Jesus Is Kanye? | FluxFM Albumkritik
Kanye West gibt nicht viele Interviews, noch seltener lässt er Einblicke in sein privates Leben zu. In den vergangenen sechs Monaten hat er es zwei Mal getan: einmal mit David Letterman, Anfang März, als er zum Rundumschlag gegen die Medien ausholt und substanzlose „Make America Great Again“ Statements vom Stapel lässt. Vor dem Release seines neuen Albums Jesus Is King besucht ihn dann Radiomoderator Zane Lowe in Wyoming. Und dort, so hat man das Gefühl, sitzt plötzlich ein geläuterter Mann, noch immer größenwahnsinnig und entrückt, doch nicht unsympathisch. Was war passiert? Jesus war passiert!
Genie und Wahnsinn liegen eng beisammen, sagt man. Kanye West ist ein neonleuchtendes Beispiel dafür. Mit 808s & Heartbreak spielt er 2008 das R&B Game durch. Sein Meisterstück bleibt das opulente „My Beautiful Dark Twisted Fantasy“: Auf Basis dieser musikalischen Formel kommen Acts wie Drake oder Nicki Minaj in den Rap-Himmel, erreichen bis dato nie gekannte Streamingbestmarken.
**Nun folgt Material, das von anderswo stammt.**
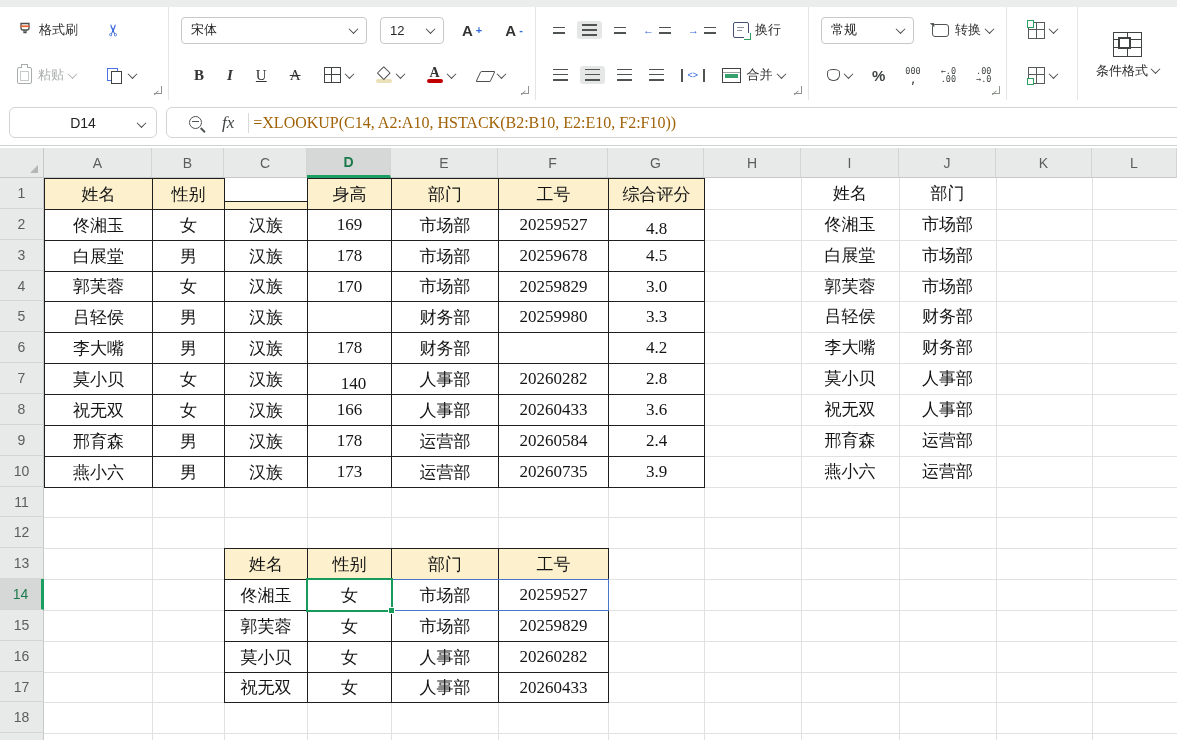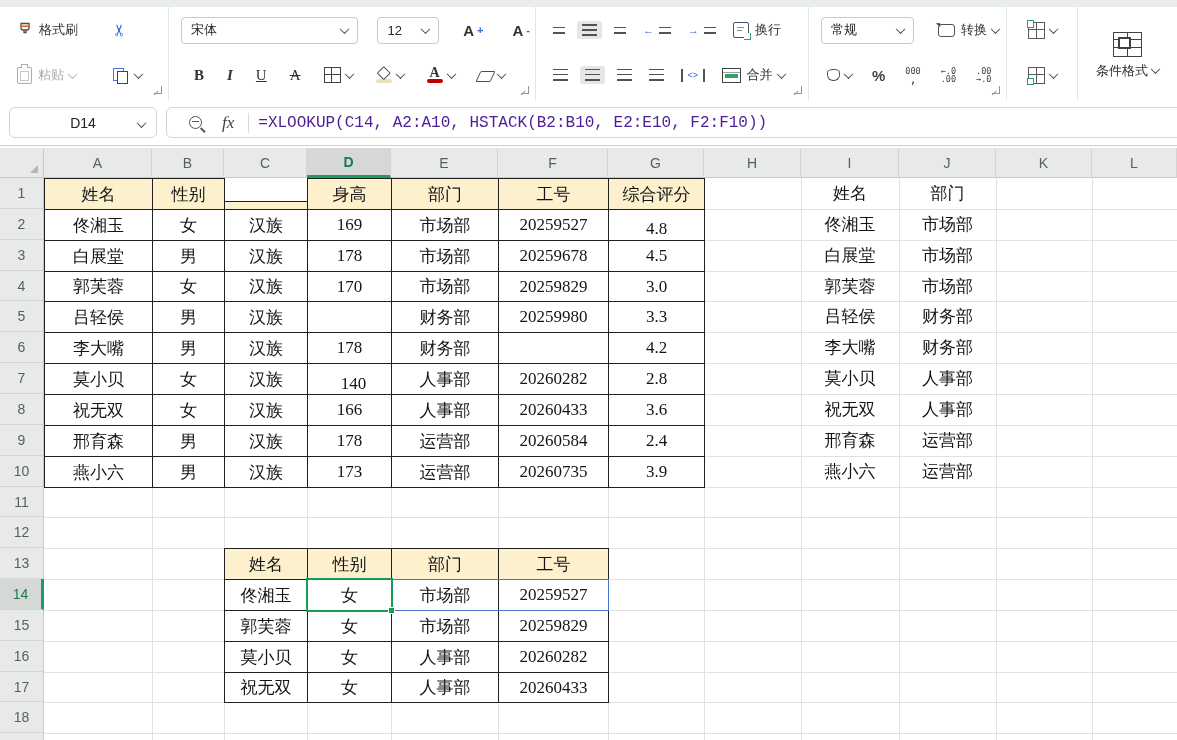"格式刷" .rrow { gap: 19px -> 13px }
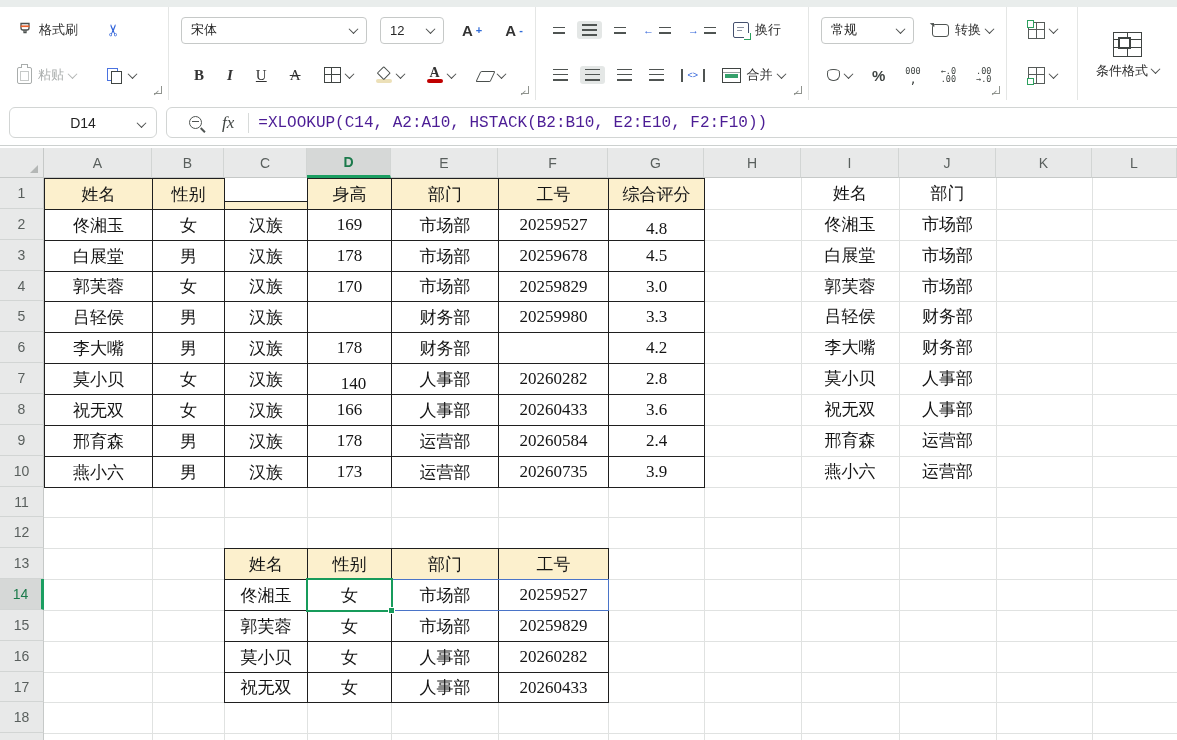"=XLOOKUP(C14, A2:A10, HSTACK(B2:B10," #formula { color: #4c1d95 -> #a16207; font-family: Liberation Mono, monospace -> Liberation Serif, serif; margin-left: 9px -> 4px }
Kanye, das Scheidungskind aus Boston, avanciert zu dem Künstler, der Hip-Hop bis zum heutigen Tage auf der Chartlandkarte festtackert.
Aber zurück zu Jesus. Die Verbindung von Religion und Musik im US-Rap ist nichts Neues. Auch nicht für Kanye West. Sein 2013er Album Yeezus ist eine Ansammlung afroamerikanischer Kampflieder über systematischen Rassismus in den USA: klagend, anklagend, wegweisend. Voll von rückfälligen und geläuterten Sündern. Es sind Leute wie Kendrick Lamar oder die Knowles Schwester, die das alles etliche Jahre später grammytauglich ausformulieren.
Das neue Album Jesus is King trägt diesen kreativ-schöpferischen Geist leider nicht mehr in sich. Eher wirken die knappen 3-Minüter wie Gospelskizzen oder unfertige Bibelgeschichten – halbgar und schemenhaft. Mit sakralen Anspielungen hat sich der einstige Poprevolutionär bereits in älteren Songs dumm und dämlich reformiert. Diese Stücke hier wirken daher mehr wie ein Faltblatt zum allwöchentlichen Sunday Service: Alle haben sich lieb. Alle haben Gott lieb, den Schöpfer, den Heilsbringer und ach ja, Gott ist groß, hab ich das schon erwähnt? Gott ist also zum letzten gültigen Maßstab eines Größenwahnsinnigen geworden. Im Pop verheißt das selten etwas Gutes. Bei Kanye heißt es zunächst mal Jesus Is King. Wen er damit meint, tatsächlich Gott oder doch eher sich selbst, das bleibt offen. Klar ist aber: Den Ton in der Musik, den geben heute andere an.